A practical question is what happens to caller ID when a call is diverted: when a landline call forwards to your mobile, your mobile generally shows the original caller's number (where available), so you can still see who is calling before you answer — the divert passes the call through rather than hiding the caller. That is useful, because it means you can apply the same judgement to a diverted call as to any other: if an unfamiliar number rings through, you can look it up before answering or calling back, exactly as you would normally, using the routine in our who called me? guide. One side effect of diverting a landline to a mobile is that nuisance and scam calls to the landline will now reach your mobile too, so if your landline gets a lot of junk calls, it is worth tackling those at source — see our block a number on a landline guide — before or alongside setting up a divert, so you are not simply forwarding the nuisance to your pocket. Diversion is a tool for catching the calls you want; pairing it with sensible blocking keeps the ones you do not want from following you.

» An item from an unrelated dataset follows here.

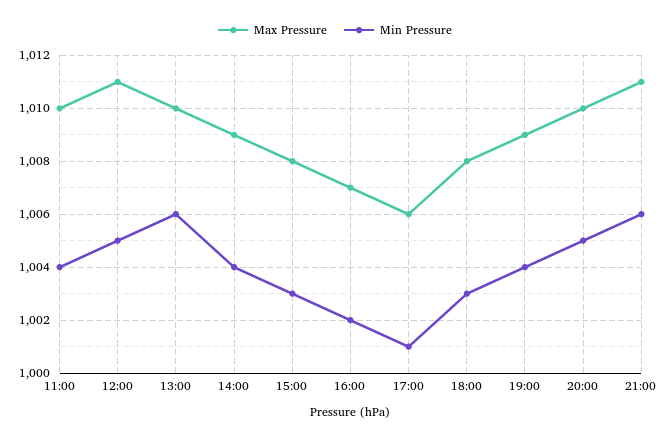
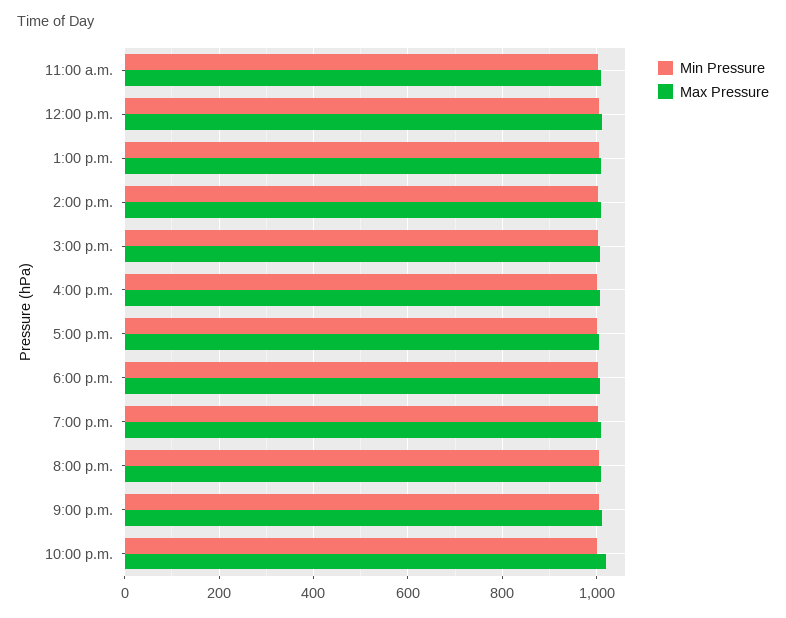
Min Pressure, 10:00 p.m.: none -> 1000
Max Pressure, 10:00 p.m.: none -> 1020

Diverting for a small business

For sole traders and small businesses, diverting a landline to a mobile is one of the simplest ways to look professional while never missing work. The setup most businesses want is this: advertise and keep your established landline number (which looks more settled and local than a mobile to many customers), but divert it to your mobile so you can answer wherever you are. The decision worth making deliberately is *which* divert to use. An all-calls divert (*21*) means every business call rings your mobile, ideal if no one is ever at the landline; a no-answer divert (*61*) means the landline rings first — useful if someone is sometimes in the office — and only unanswered calls roll to your mobile. Many small businesses combine a no-answer and busy divert so that calls are caught whether the line rings out or is engaged. Bear in mind the cost point especially here: a business taking a high volume of calls all day will pay for each diverted leg, so check whether your business tariff includes calls to mobiles, and weigh diversion against a more capable business phone system if your call volume is large.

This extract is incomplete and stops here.